Furthermore, the scope of Smith’s consent did not, and could not, extend to Perel’s leather shaving kit and luggage because Smith did not have common authority, joint access, or mutual use of those items. The critical inquiry is not whether Smith had the authority to consent to the search of her own apartment, but rather whether she had the actual authority, or the apparent authority, to consent to the search of Perel’s closed containers stored therein. The Commonwealth presented no evidence at the suppression hearing that Smith had mutual use of, joint access to, or control of Perel’s baggage. To the contrary, there was testimony that Smith denied having knowledge of the contents of Perel’s shaving kit. Thus, the search of Perel’s belongings cannot be justified based upon Smith’s actual authority to consent.

 

With respect to the Dissent’s view that the inevitable discovery doctrine saved this error, Judge Wecht wrote:

 

Stated simply, the inevitable discovery doctrine is not a substitute for the warrant requirement.

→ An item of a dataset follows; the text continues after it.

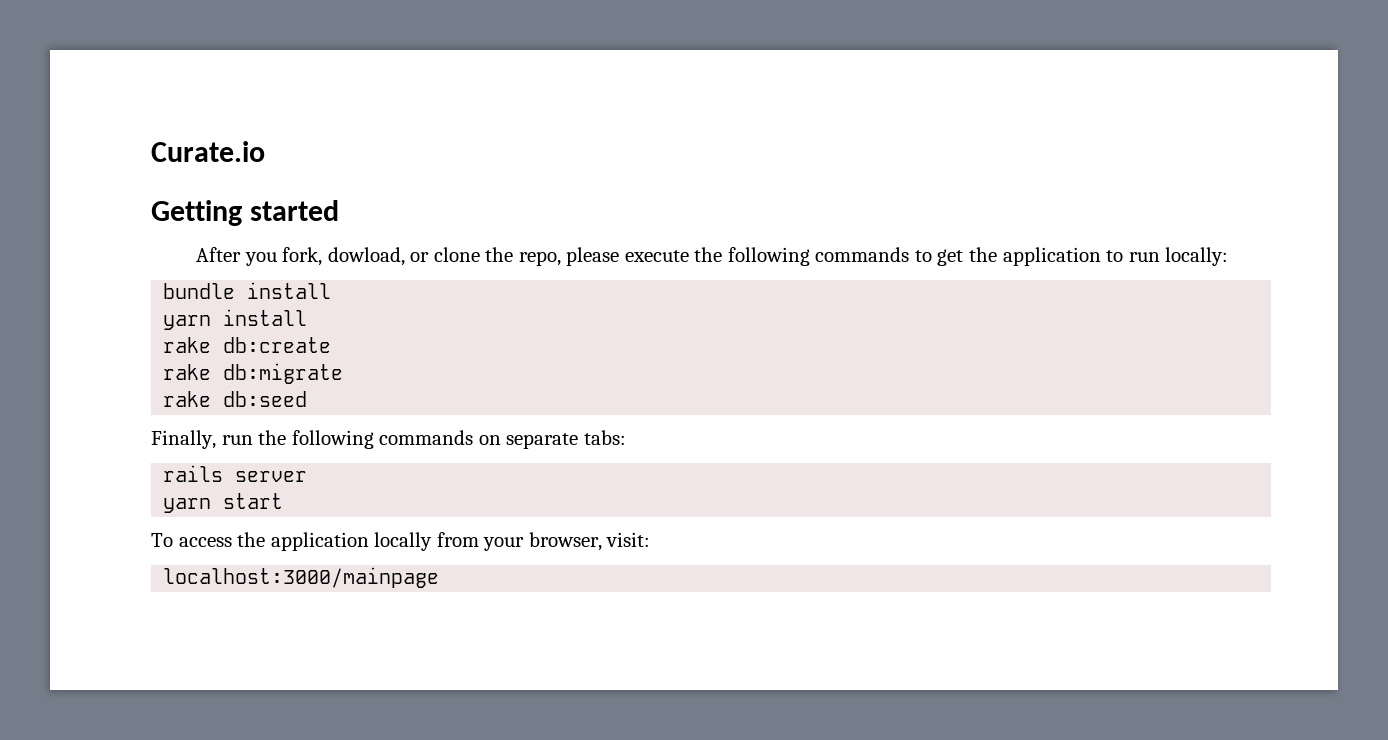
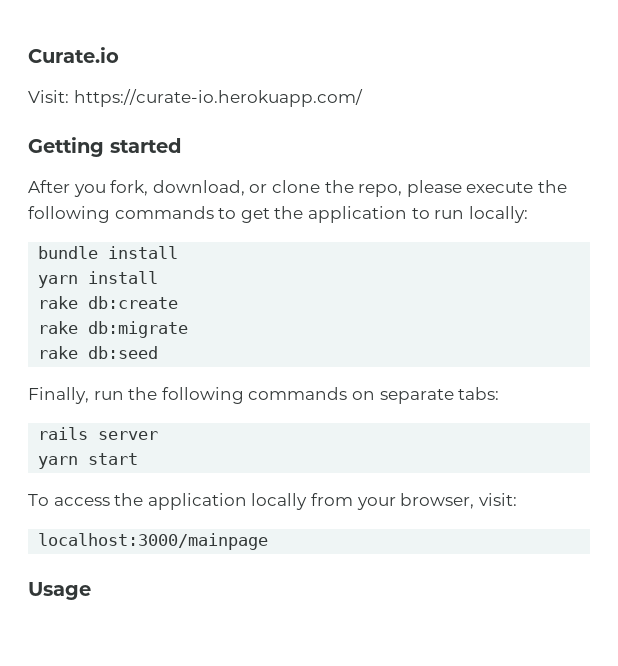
(265, 151) none -> [28,89,363,107] // Visit: https://curate-io.herokuapp.com/
[327,247,405,266] dowload, -> [152,180,245,196] download,
(440, 577) none -> [28,582,91,600] // Usage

Police must demonstrate that the evidence would have been discovered absent the police misconduct, not simply that they somehow could have lawfully discovered it. Instantly, the record is devoid of any suggestion that, absent Captain Jewell’s unconstitutional search of Perel’s shaving kit, the items would have been discovered. To hold otherwise, as the Dissent would do, would eradicate the need for police officers ever to obtain a constitutionally supported search warrant. Under the Dissent’s view, police only need to seize the item or search the premises and then invoke the inevitable discovery doctrine with the assertion that they “could have obtained a warrant.” The inevitable discovery doctrine does not operate in such a constitutionally impoverished manner.

 

Because Perel had a reasonable expectation of privacy in his luggage and shaving kit, and because Smith could not validly consent to a search of those items and it was unreasonable for the police to believe that she possessed the authority to do so, the trial court erred in concluding that Smith lawfully consented to the warrantless search of Perel’s private closed containers. Moreover, the search of Perel’s belongings did not fall within the narrow confines of the inevitable discovery doctrine.

 

Accordingly, the Court vacated Perel’s judgment of sentence, ordered that the evidence subject to Perel’s motion be suppressed, and remanded for a new trial.

 

Stanley Tyrone Booker of  Signature Hill Associates in New Castle represented the Appellant.